1. Introduction
Network data envelopment analysis (NDEA) models [1] have an increasing use in service evaluation. Despite standard data envelopment analysis (DEA) models having been widely used in assessing efficiency in education, to the best of our knowledge, NDEA models have not been used in this area, with the exception of a study by Johnes [2]. In that paper, the author used an NDEA model to assess the efficiency of English universities taking into account qualitative variables. In this paper, we propose using a NDEA model to assess the efficiency taking into account quantitative variables (bibliometric information). We will apply this NDEA model to the evaluation of some Brazilian post-graduated programs.
Post-graduation programs in Brazil have been evaluated since 1976 by CAPES (from the Portuguese Coordenação de Aperfeiçoamento de Pessoal de Nível Superior). This evaluation includes, among other things, following these courses yearly and assessing the performance of all programs and courses that compose the National System of Post-Graduation every three years. The results of this procedure are expressed in marks of a scale going from 1 to 7 and justify the course recognition renewal for the next three years. Although this assessment considers several factors, such as duration of classes, number of students and infrastructure, it focuses mainly on bibliometric evaluation.

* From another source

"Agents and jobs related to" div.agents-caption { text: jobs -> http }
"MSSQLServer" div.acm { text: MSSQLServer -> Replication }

CAPES evaluation considers published papers and, with two different measurements, divides that figure by both the number of professors and total number of theses presented. CAPES also ranks articles, considering the journal in which they were published by means of a system of fixed weights. This ranking, known as QUALIS, can be found at the institution’s site, www.capes.gov.br.
However, the fixed weight system is thought to be too rigid by some critics, and the two measures used do not reflect on their own the quality and productivity of the program [3]. It is also possible to use variable weights and one single measurement instead of fixed weights and two measurements. The variable weights should reflect the importance of the journal in which the article was published. One technique that allows us to do what is proposed is DEA. DEA usage has been widely spread over various areas of application, particularly in educational evaluation and as a bibliometric tool [4], whether to evaluate universities, as in Abramo et al. [5], or in post-graduation programs [3].

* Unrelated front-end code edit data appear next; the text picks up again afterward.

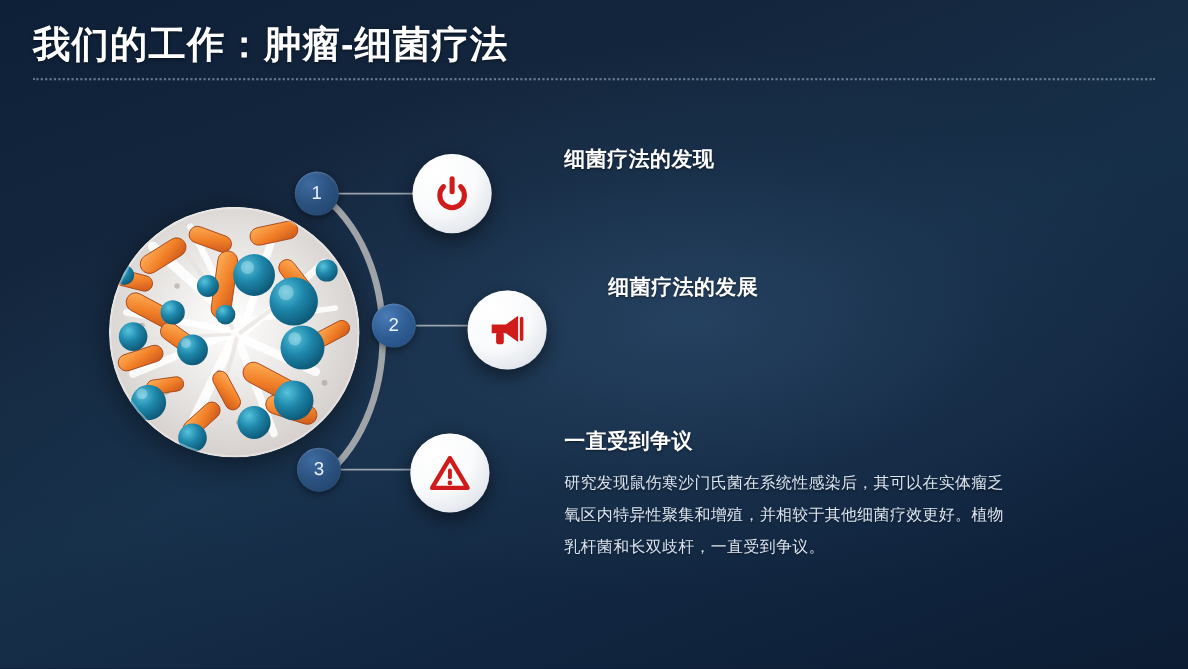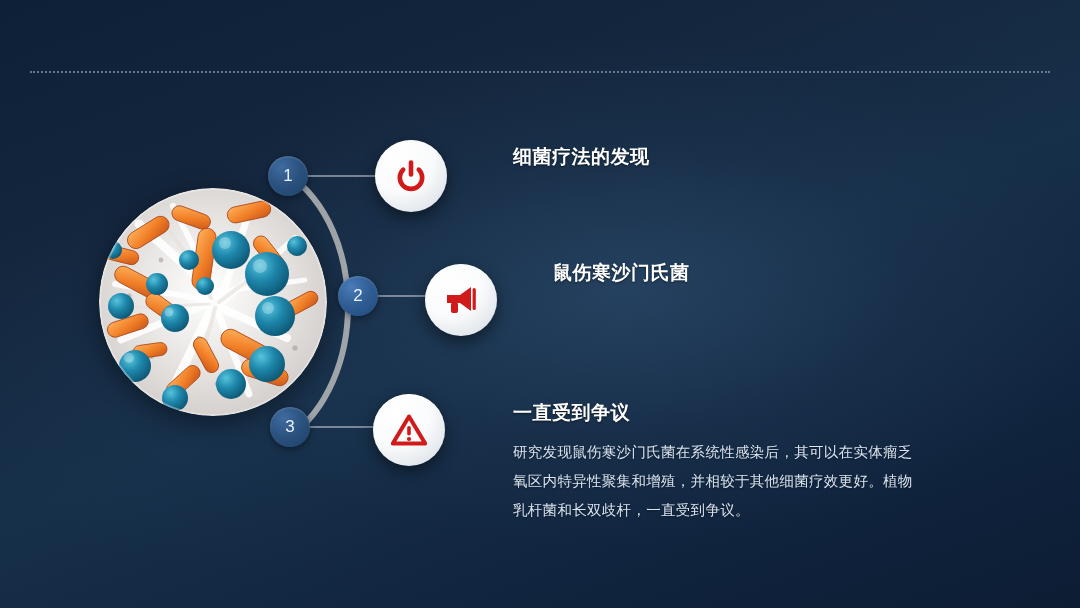"我们的工作：肿瘤-细菌疗法" div.title { html: none -> <div>我们的工作：肿瘤-细菌疗法</div> }
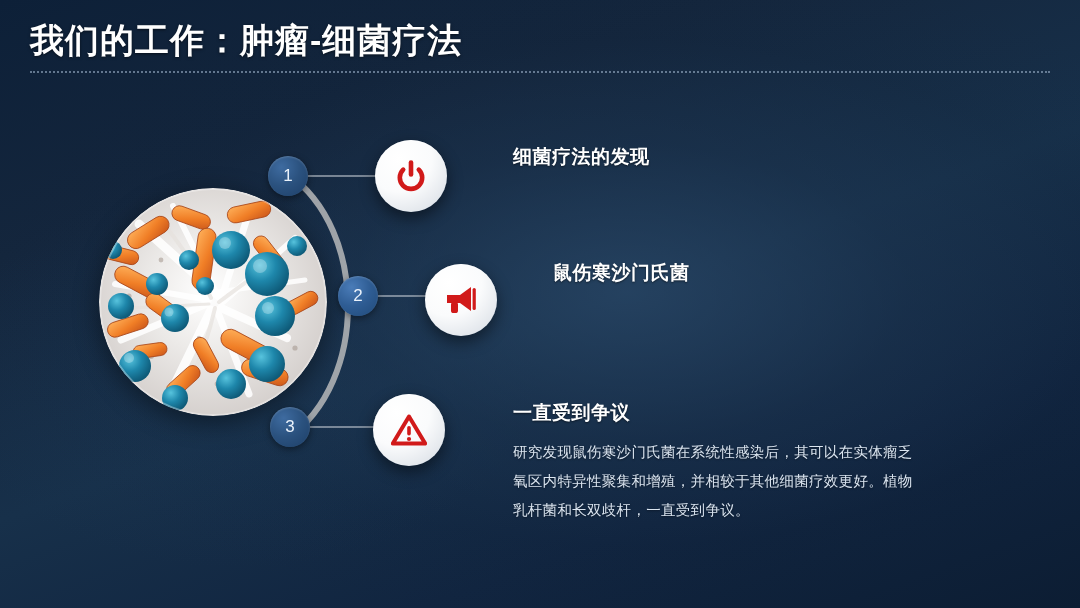"细菌疗法的发现" .block h3 { margin: 12px 0 12px 0 -> 0 0 12px 0 }
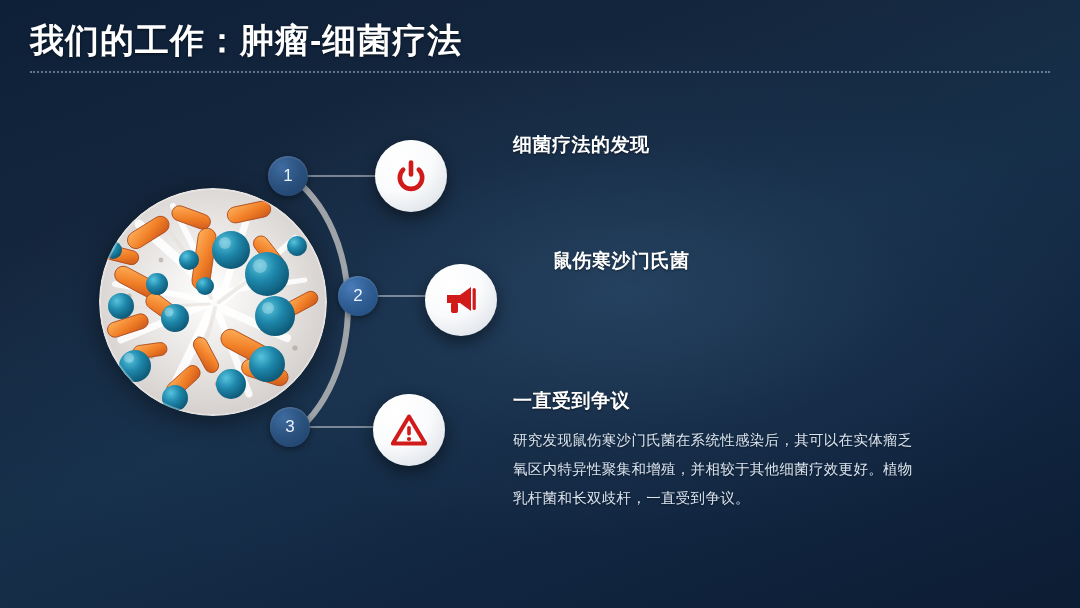"鼠伤寒沙门氏菌" h3 { text: 鼠伤寒沙门氏菌 -> 细菌疗法的发展 }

Weights allocated by traditional DEA models are calculated by a linear programming problem in such a way that each decision benefits the best combination of these weights with the purpose of maximizing their efficiency [6]. However, these weights may not be accepted as “fair” by all programs. However, as a certain “freedom” to determine these weights is given, an opportunity is created for each program to enhance its best features. As such, inefficient programs under these conditions do not perform well in any CAPES requirements.

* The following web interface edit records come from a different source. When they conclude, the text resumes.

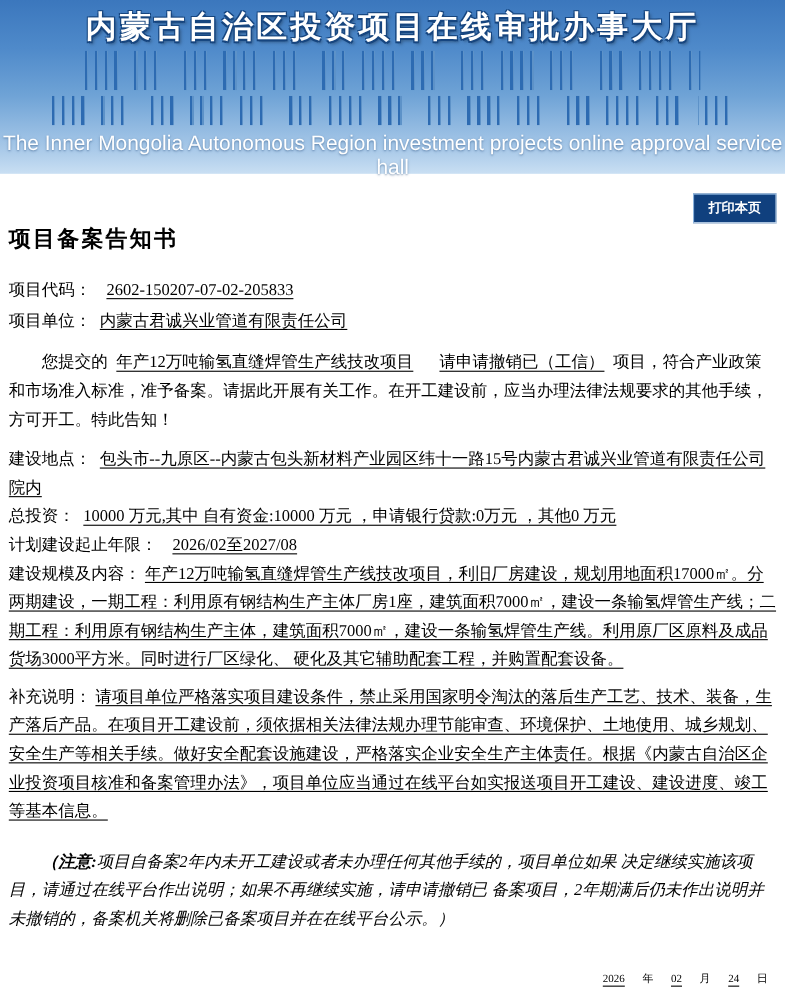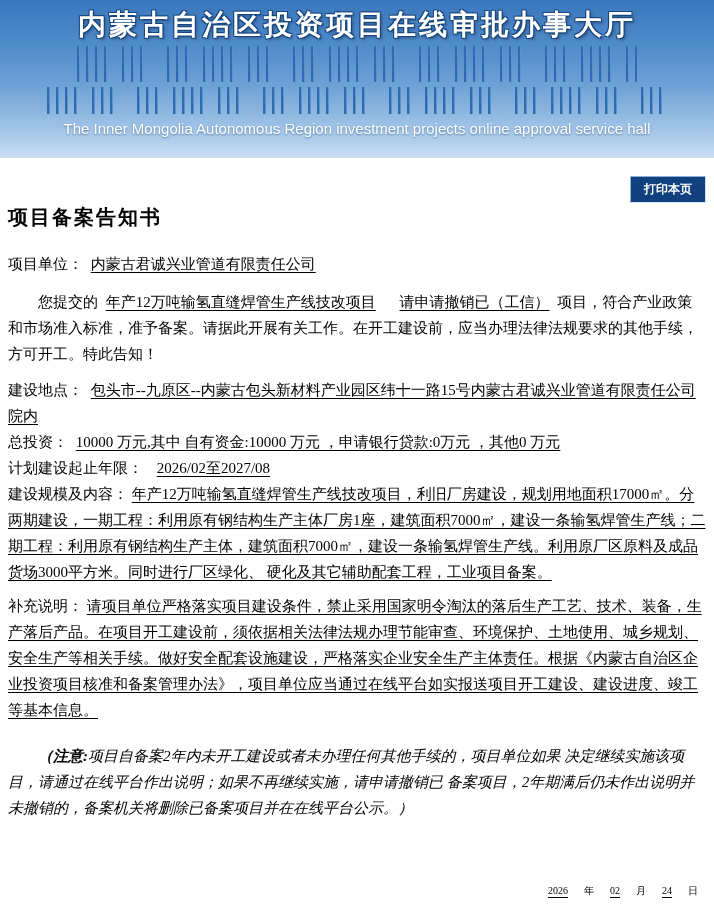"The Inner Mongolia Autonomous Region" .banner-subtitle { font-size: 15px -> 19px }
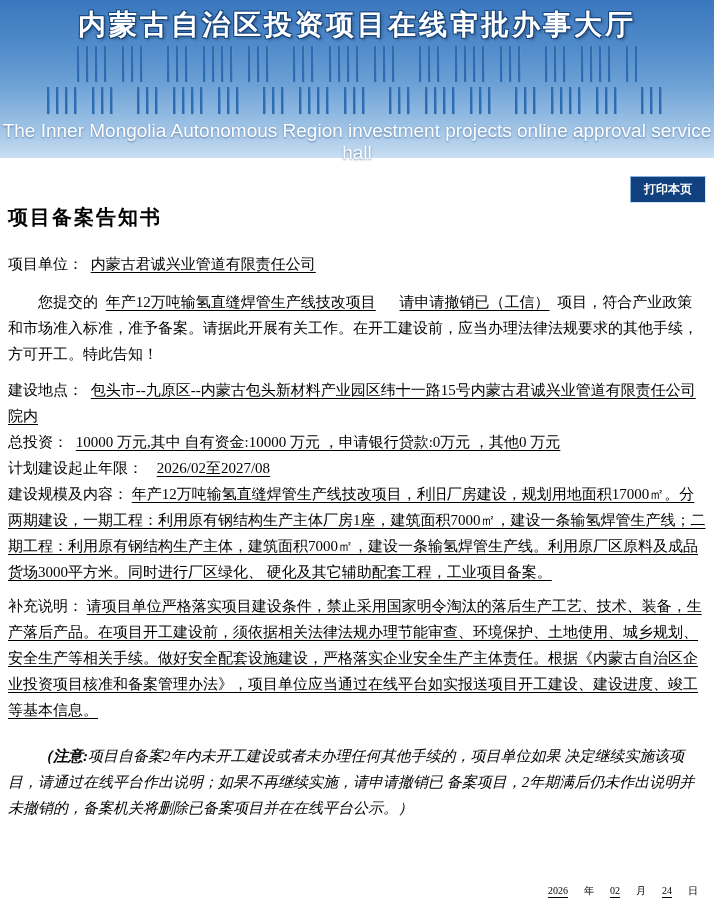"项目代码： 2602-150207-07-02-205833" p.line { html: none -> <p> <span>项目代码：</span> <span>2602-150207-07-02-205833</span> </p> }
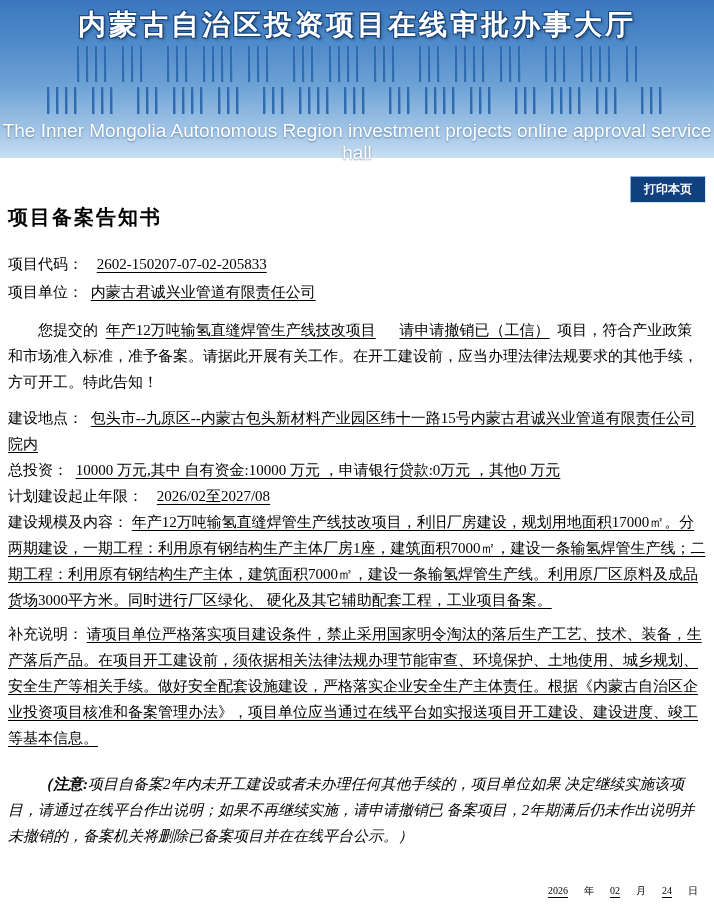"年产12万吨输氢直缝焊管生产线技改项目，利旧厂房建设，规划用地面积17000㎡。" span.u { text: 工业项目备案 -> 并购置配套设备 }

A two-stage DEA model called NDEA [7, 8] is proposed in this work. It allows two indexes to be jointly calculated, whereas otherwise, they would be calculated independently as CAPES does in the evaluation of post-graduate programs. A set of engineering programs known within CAPES as “Engineering III” will be evaluated. The programs include mostly industrial and mechanical engineering courses. Subjective opinions that are consensual among the majority of the docent staff are also included in the models as weight restrictions [9].
As opposed to traditional DEA models, an NDEA model defines each DMU as a network of processes; in other words, it takes into account the internal system structure. In the NDEA model used in this work, the number of docent staff is taken as initial input, the number of dissertations and theses as intermediate products, and scientific production as final outputs. Thus, this model computes efficiency both under the productivity and quality of research aspects for post-graduation courses. In this article, both models of productivity and quality used in Soares de Mello et al. [3] are aggregated in one single DEA model. Data are those divulged by CAPES in its last evaluation triennium (2010-2012).
The proposed NDEA model is an alternative to the educational evaluation performed in Brazil. Nonetheless, its relevance goes beyond local use, as it takes into account variables inside the “black box” of standard DEA models in efficiency evaluation based on bibliometrics.
This article is organized as follows: Section 2 contains a literature revision both from the DEA education aspects and NDEA models. Section 3 describes the NDEA model and its formulation. Section 4 describes the modelling used in this work. Section 5 displays the results and discussions, and Section 6 presents the conclusions of this work.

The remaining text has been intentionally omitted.